Devens is a regional enterprise zone and census-designated place in the towns of Ayer and Shirley (in Middlesex County) and Harvard (in Worcester County) in the U.S. state of Massachusetts. It is the successor to Fort Devens, a military post that operated from 1917 to 1996. The population was 1,840 at the 2010 census.

History 

The area itself is named after jurist and Civil War general Charles Devens. In 2011, the CDP tried to secede from Ayer, Shirley, and Harvard and become the 352nd town in the Commonwealth of Massachusetts but failed the vote. Some residents are still looking to secede to become a town.

Military use

The area operated as Camp Devens and later Fort Devens from 1917 to 1996. The Fort's sitting was due primarily to its location at a major hub of the rail network in New England. The U.S. Army was officially closed in 1996 after 79 years of service. Some parcels were retained by the federal military for use as the Devens Reserve Forces Training Area, reactivated as a smaller Fort Devens in 2007.

Civilian use

The process for distribution of surplus land parcels on the former Fort Devens allowed the Federal Bureau of Prisons, Shriver Job Corps, Massachusetts National Guard, Massachusetts Veterans and MassDevelopment to acquire the land.  The Bureau of Prisons established the Federal Medical Center, Devens, a prison hospital. The bulk of the land was purchased by MassDevelopment for $17 million. MassDevelopment is a quasi-public development authority that has been given the task of turning Devens into a residential and business community. Since the closing of the military base, many of the existing buildings have been renovated or reconstructed; housing developments now exist, along with a growing business park, a new hotel, restaurants, two disc golf courses and a golf course. Veterans of the Army Security Agency have also expressed interest in building a museum there, as Fort Devens was their principal training facility for more than two decades.
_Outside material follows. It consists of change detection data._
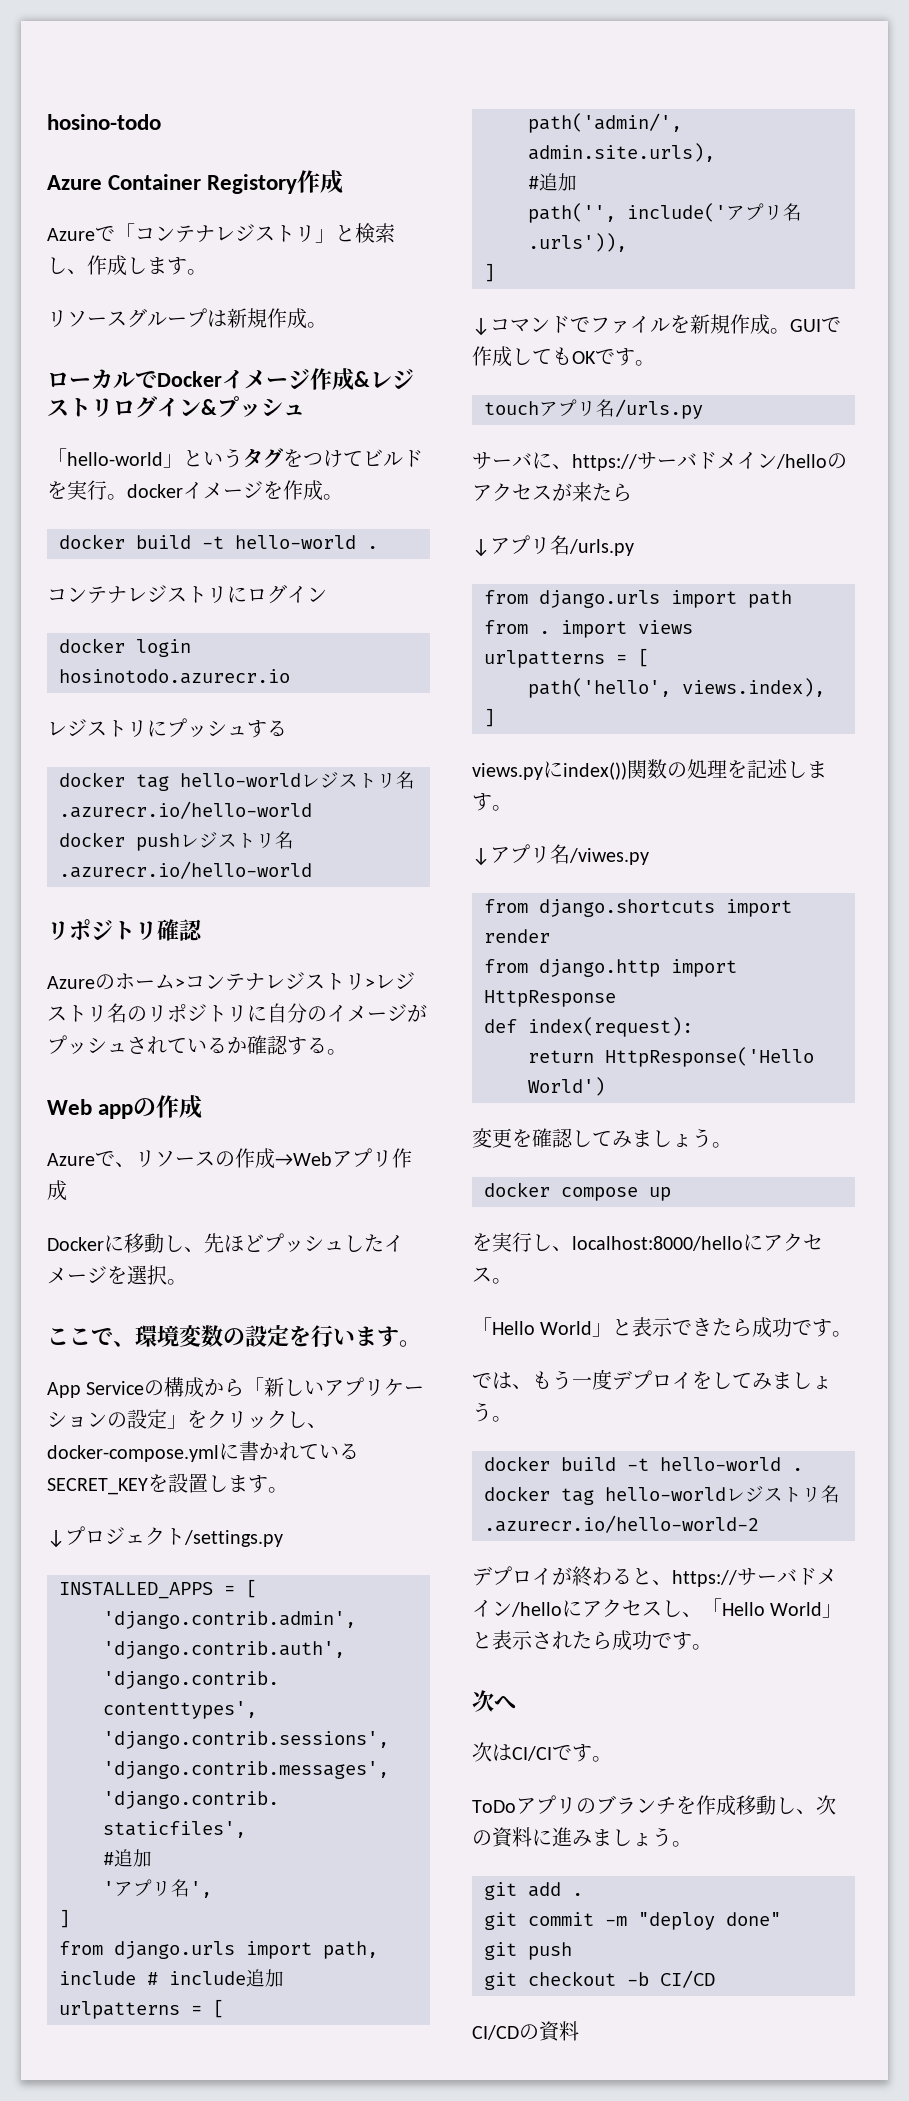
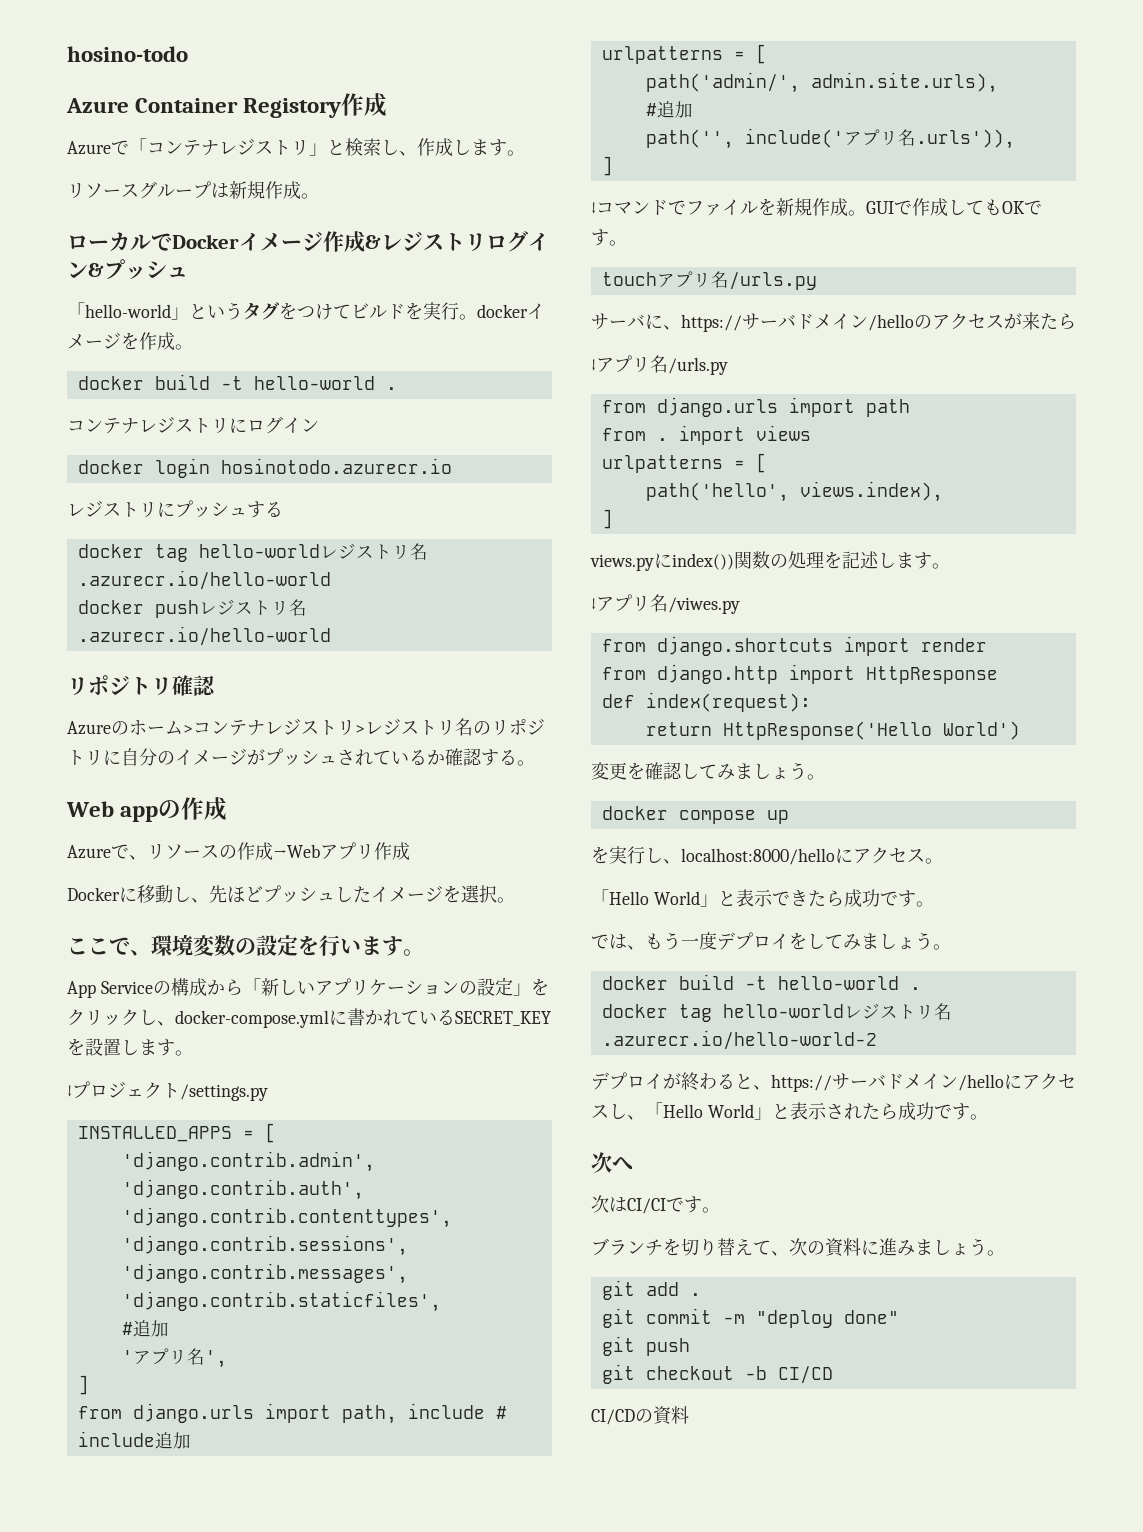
[472,1795,796,1816] ToDoアプリのブランチを作成移動し -> [591,1238,771,1256] ブランチを切り替えて

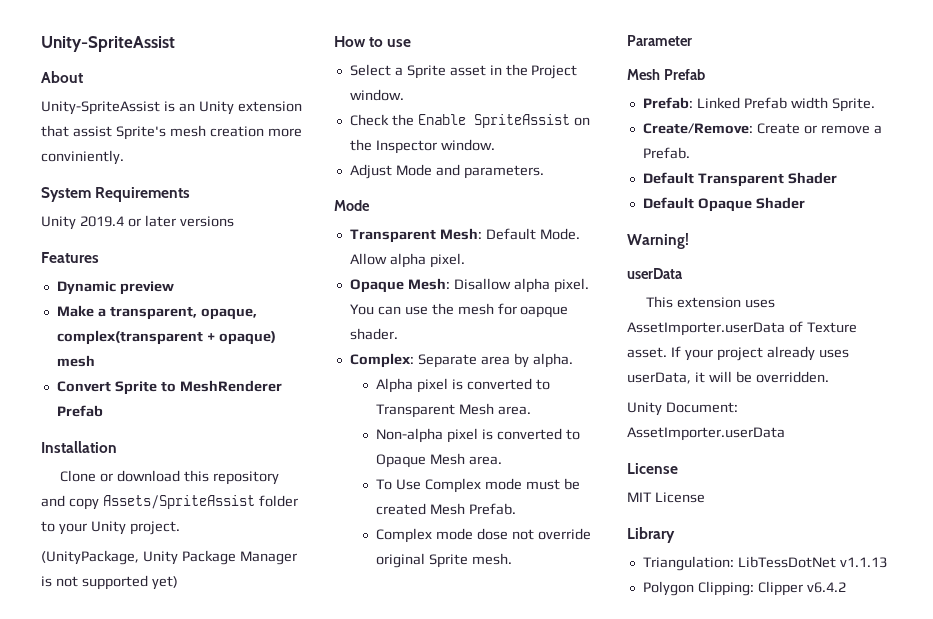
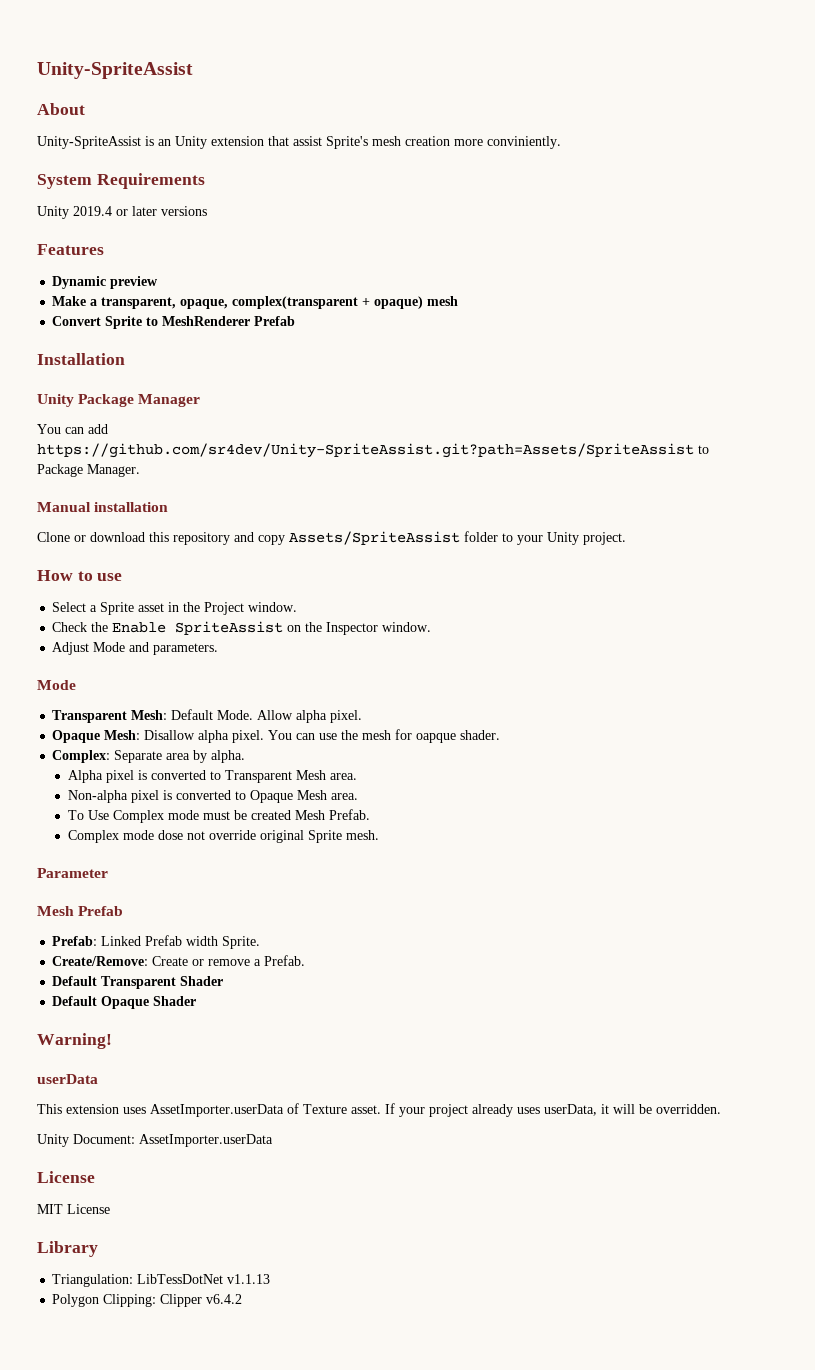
(117, 447) none -> [37,394,201,407] [37,424,108,434] [37,443,709,458] [37,464,140,477] [37,502,169,512] // Unity Package Manager // You can add https://github.com/sr4dev/Unity-SpriteAssist.git?path=Assets/SpriteAssist to Package Manager. // Manual installation
[41,550,297,565] [41,575,178,590] // (UnityPackage, Unity Package Manager is not supported yet) -> (626, 538) none

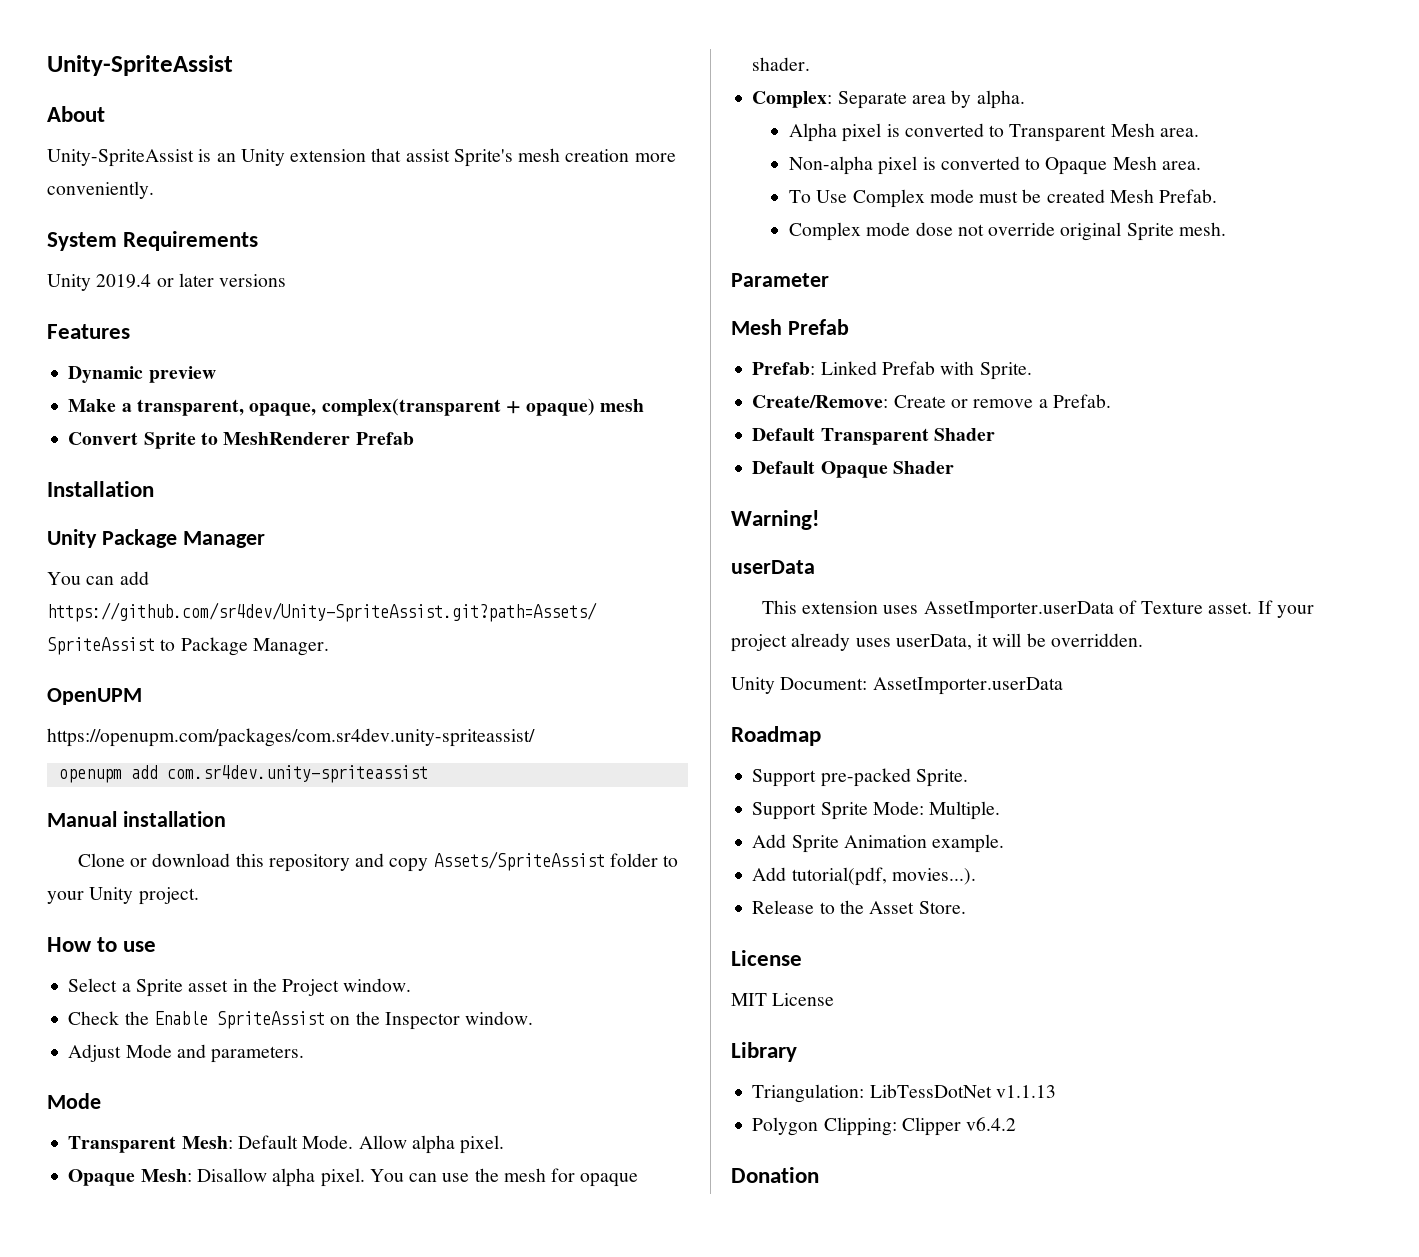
[487,136,561,149] conviniently. -> [47,181,154,199] conveniently.
(140, 470) none -> [47,688,142,705] [47,728,535,747] [58,765,428,783] // OpenUPM // https://openupm.com/packages/com.sr4dev.unity-spriteassist/ // openupm add com.sr4dev.unity-spriteassist
[416,733,457,743] oapque -> [580,1173,639,1187] opaque
[186,936,219,946] width -> [940,361,975,375] with
(273, 1140) none -> [731,726,821,746] [752,768,968,787] [752,801,1001,820] [752,834,1005,853] [752,867,976,886] [752,900,966,914] // Roadmap // Support pre-packed Sprite. // Support Sprite Mode: Multiple. // Add Sprite Animation example. // Add tutorial(pdf, movies...). // Release to the Asset Store.
(243, 1299) none -> [731,1167,819,1183] // Donation

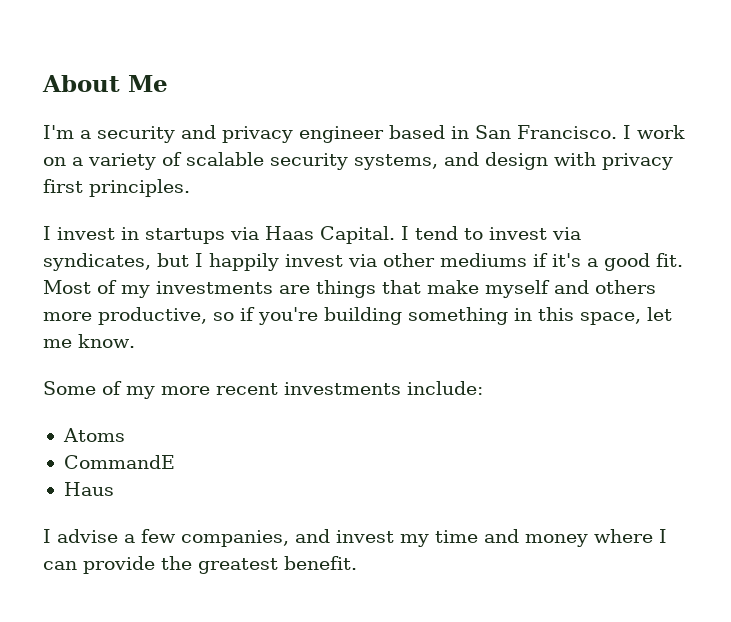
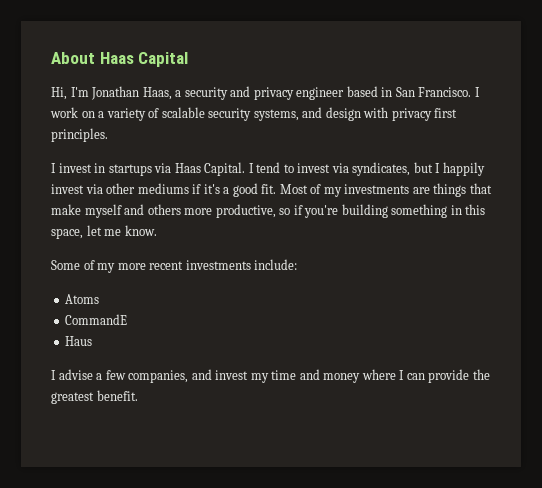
[128,75,168,92] [43,125,74,139] Me // I'm -> [99,52,189,67] [51,86,172,100] Haas Capital // Hi, I'm Jonathan Haas,

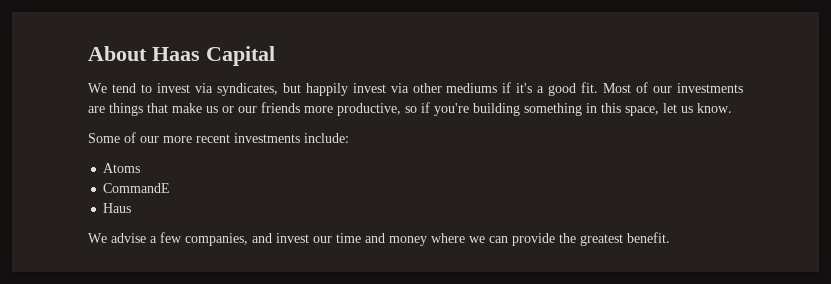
[51,86,480,100] [50,107,458,121] [51,128,108,142] [51,162,254,176] Hi, I'm Jonathan Haas, a security and privacy engineer based in San Francisco. I work on a variety of scalable security systems, and design with privacy first principles. // I invest in startups via Haas Capital. I -> [88,83,107,93] We
[435,163,441,173] I -> (301, 88) none
[323,187,342,197] my -> [653,86,673,93] our
[84,204,181,218] myself and others -> [206,102,300,113] us or our friends
[104,229,122,236] me -> [681,106,693,113] us
[97,263,116,273] my -> [140,136,159,143] our
[51,370,56,380] I -> [88,233,107,243] We
[250,373,269,383] my -> [313,236,332,243] our
[399,370,405,380] I -> [469,236,485,243] we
A comprehensive disposition process has been ongoing since 2003, charged with determining the future political governance of Devens. During 2005-06 it was determined that the governance scenario best suited for the regional stakeholders was to create a new independent town. On October 24, 2006, a vote to confirm the disposition recommendation for future governance was voted down by 2 of the 6 stakeholders, the adjoining towns of Harvard and Ayer (residents of Shirley, the Devens residents, MassDevelopment and the Devens Enterprise Commission supported the resolution). On November 7, 2006 during the State elections the second opportunity to vote on Devens disposition had only Harvard voting against the scenario with the towns of Ayer and Shirley supporting Devens as a town. Devens's disposition will now be determined by another disposition process or by the state legislature. Residents of Devens vote in either Harvard or Ayer but still have no elected representatives that have municipal authority in Devens. MassDevelopment maintains the utilities (such as gas, electricity and water) and contracts out public safety services such as firefighting and police.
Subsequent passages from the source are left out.